▸ **WHAT IS EXPECTED**
Each line below from the line with "before the pandemic" to the line with "font-size: 14px ->" must be copied exactly, including those two, and no picture may appear in the copy.

▸ **PROVIDED DATA**
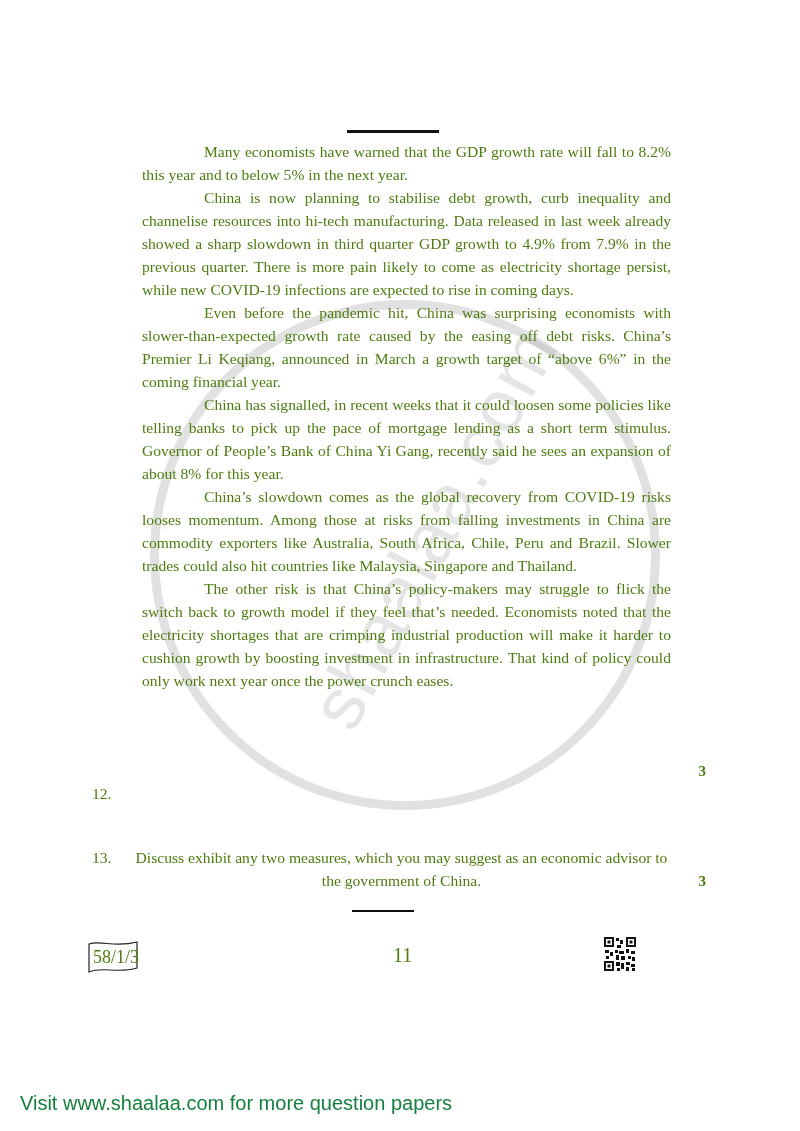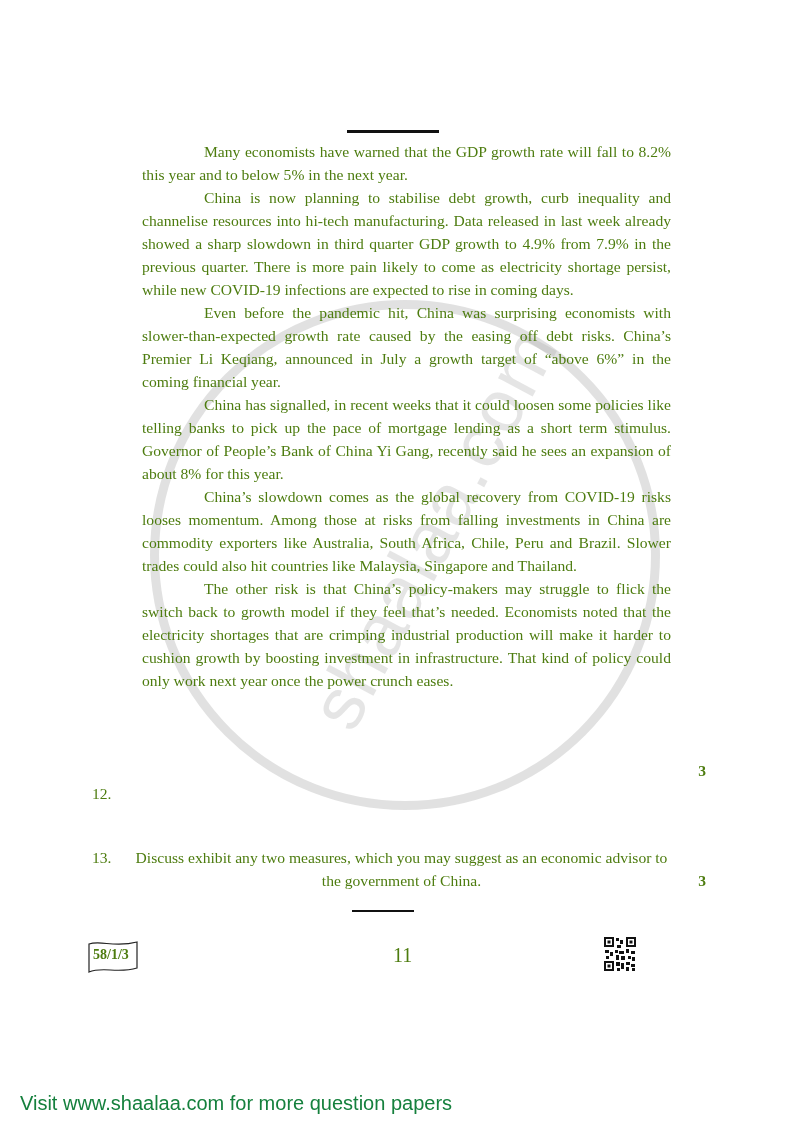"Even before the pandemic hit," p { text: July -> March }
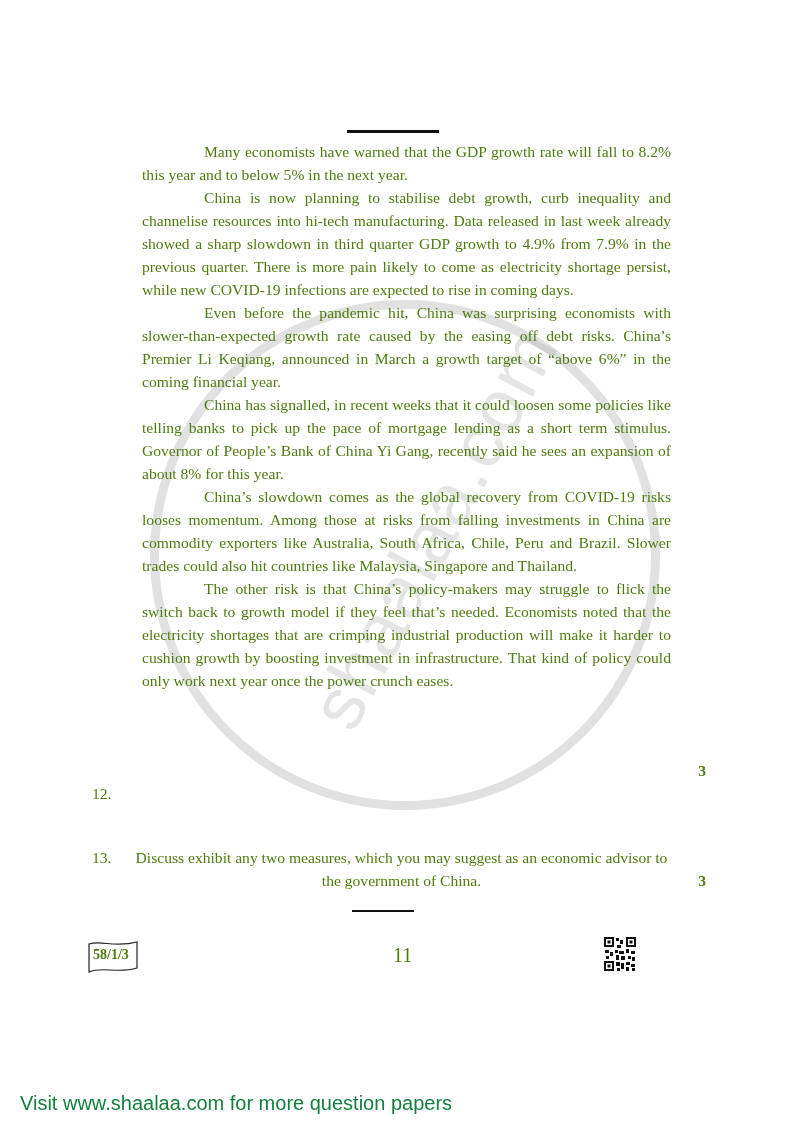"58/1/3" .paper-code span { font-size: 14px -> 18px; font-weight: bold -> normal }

---

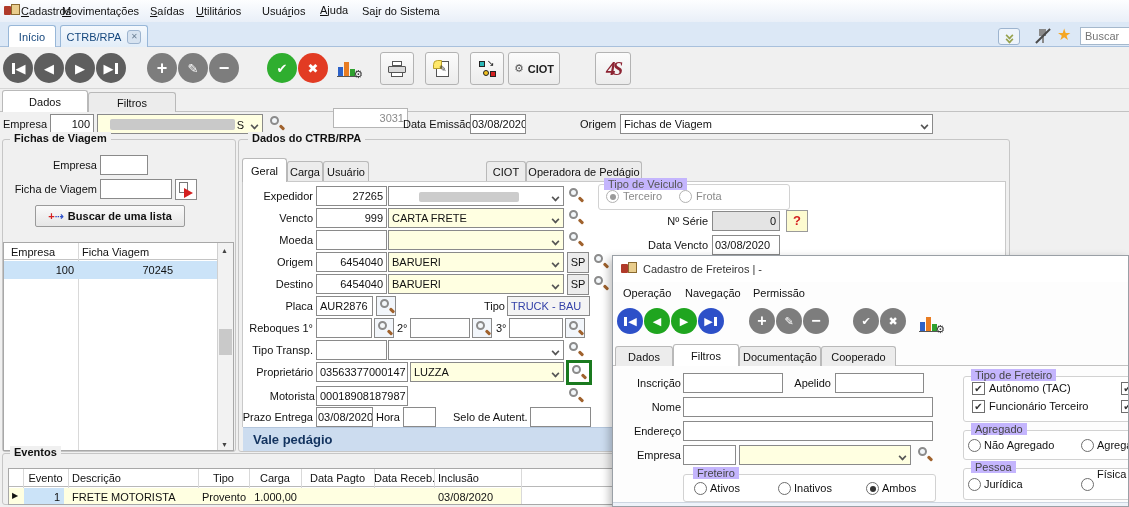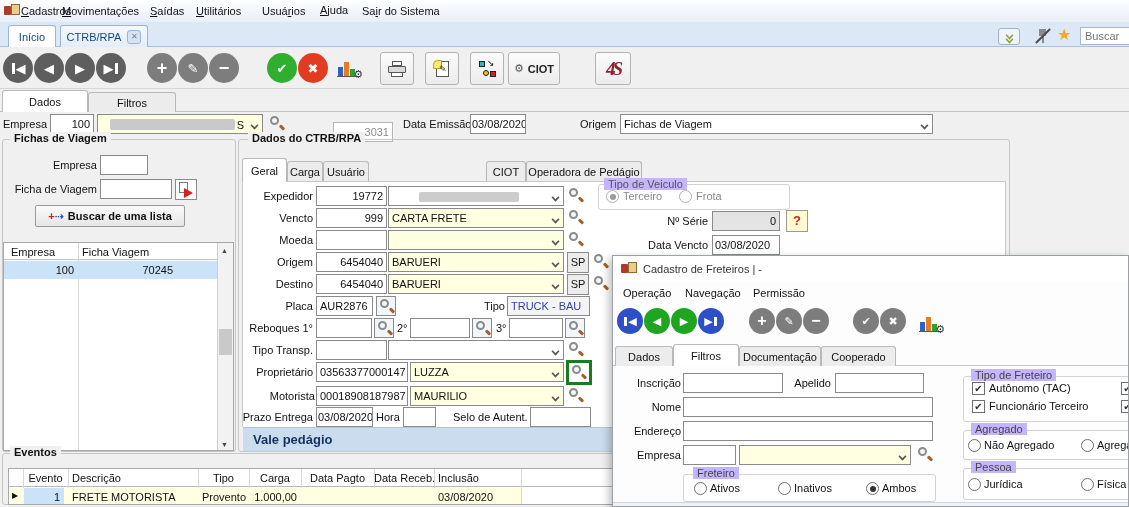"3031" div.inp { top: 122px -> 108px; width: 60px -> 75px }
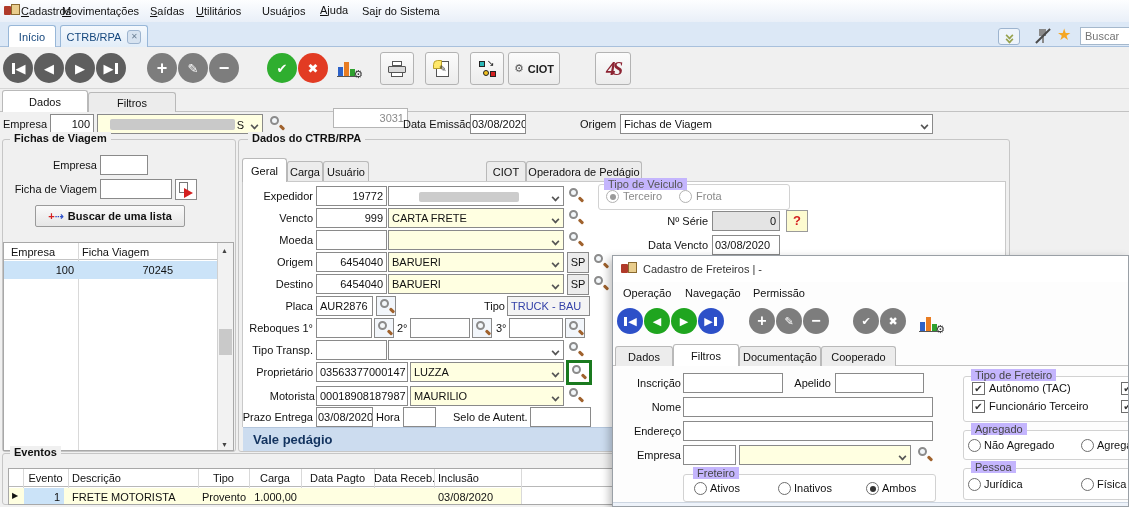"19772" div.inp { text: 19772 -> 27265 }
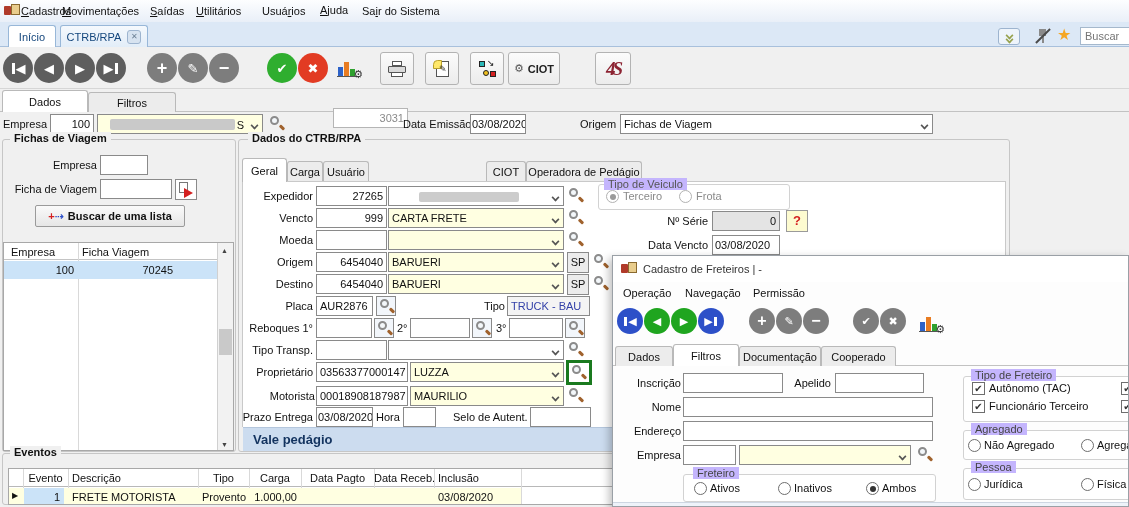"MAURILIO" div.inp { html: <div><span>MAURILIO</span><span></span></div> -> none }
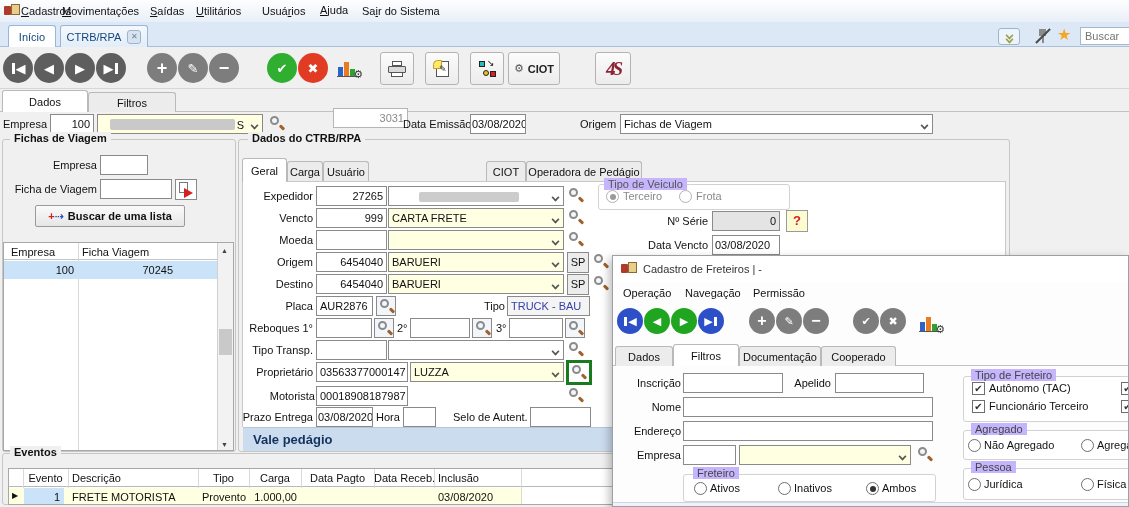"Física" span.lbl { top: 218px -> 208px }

▸ **OUTPUT FOR THIS TASK**
"Even before the pandemic hit," p { text: July -> March }
"58/1/3" .paper-code span { font-size: 14px -> 18px; font-weight: bold -> normal }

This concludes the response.